Task description:
Reproduce, exactly and in full, only the lines below from the one containing "font-size: 18px ->" through the one containing "left: 38px ->".

Exercise materials:
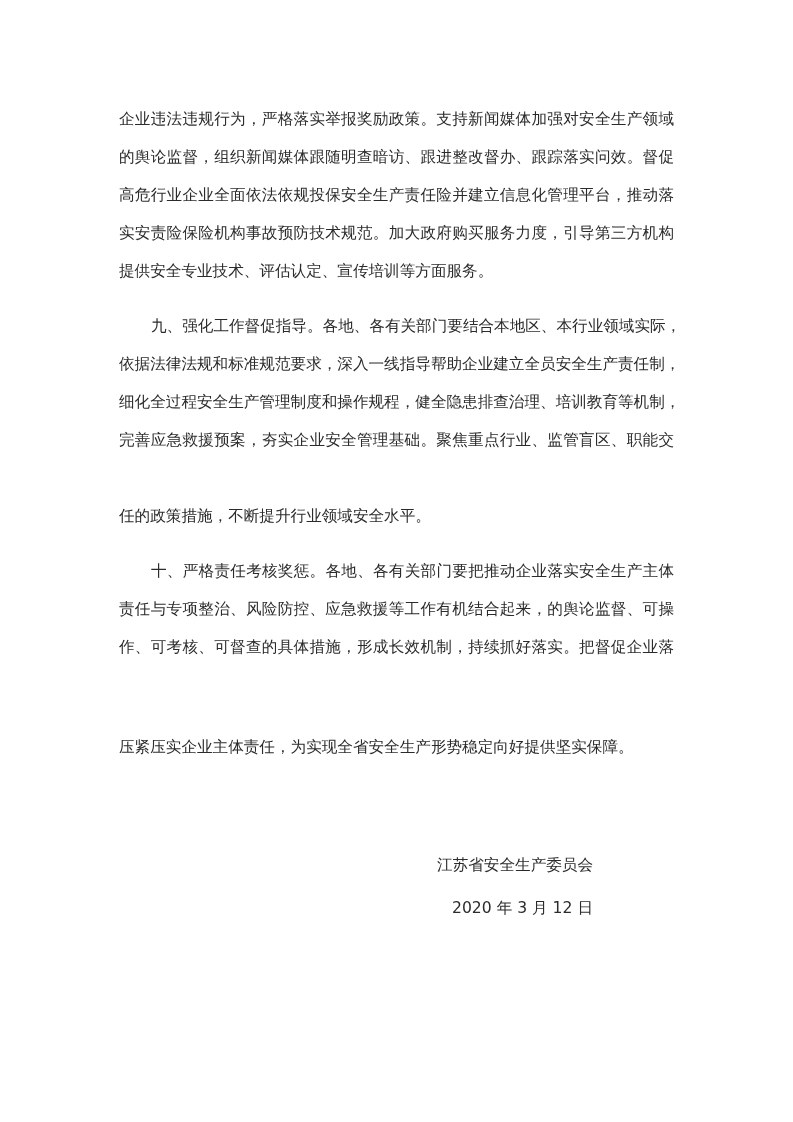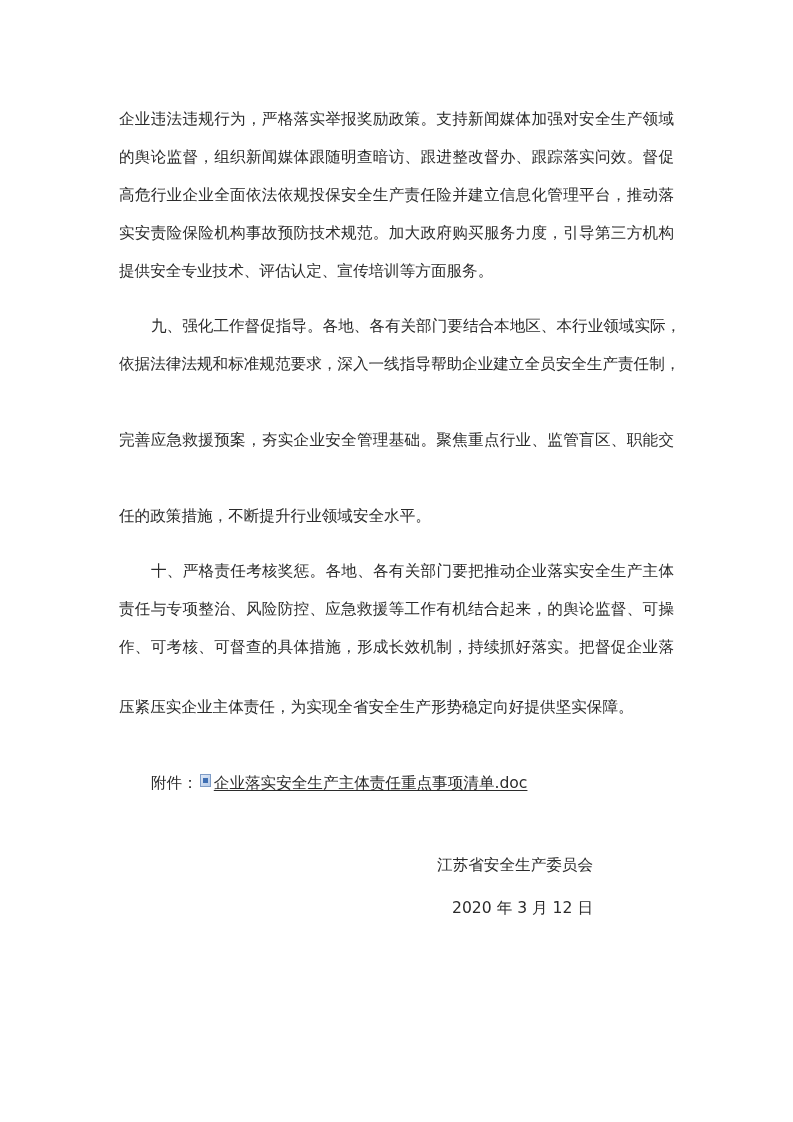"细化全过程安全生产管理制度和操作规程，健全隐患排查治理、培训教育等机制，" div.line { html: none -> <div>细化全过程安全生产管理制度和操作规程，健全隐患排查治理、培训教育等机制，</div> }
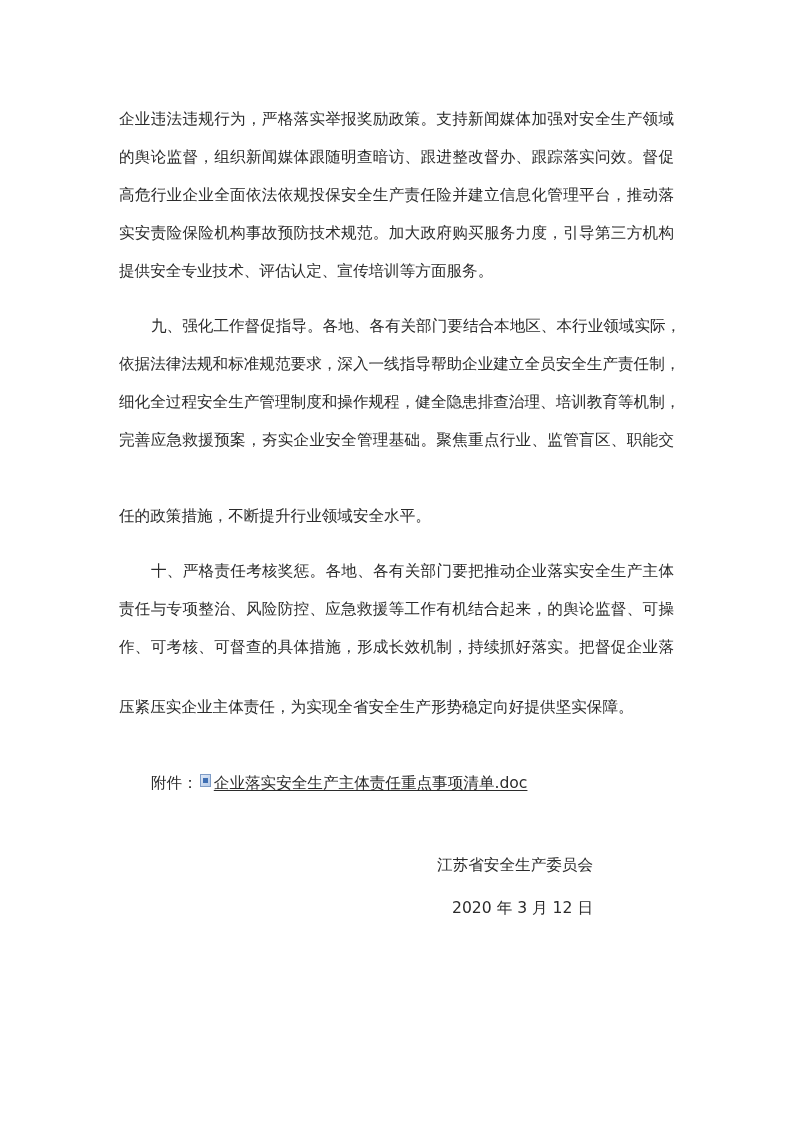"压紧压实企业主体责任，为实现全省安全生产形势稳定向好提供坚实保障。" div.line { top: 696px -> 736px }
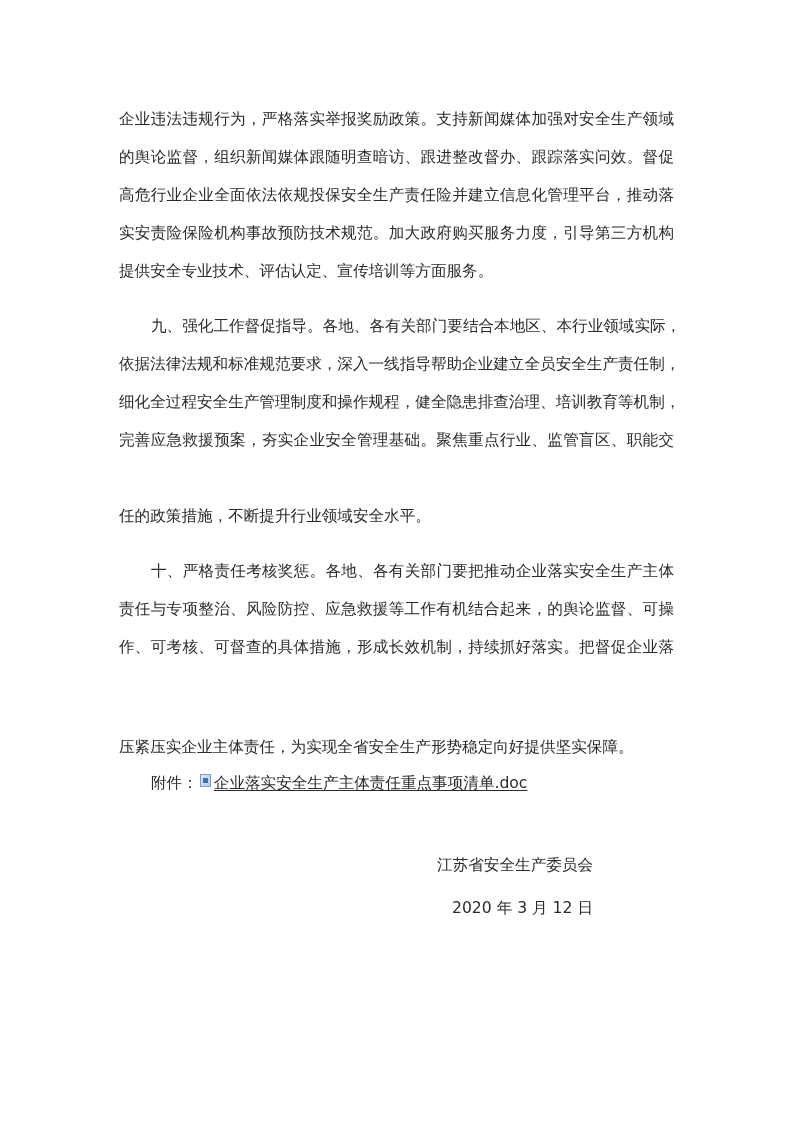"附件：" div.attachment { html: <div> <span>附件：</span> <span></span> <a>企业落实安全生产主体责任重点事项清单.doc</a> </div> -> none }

==

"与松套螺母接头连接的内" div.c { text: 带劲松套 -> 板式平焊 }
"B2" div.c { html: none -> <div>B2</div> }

* * *

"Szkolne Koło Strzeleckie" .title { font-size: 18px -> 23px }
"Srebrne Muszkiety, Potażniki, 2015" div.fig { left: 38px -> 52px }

Reply:
"Szkolne Koło Strzeleckie" .title { font-size: 18px -> 23px }
"Srebrne Muszkiety, Potażniki, 2015" div.fig { left: 38px -> 52px }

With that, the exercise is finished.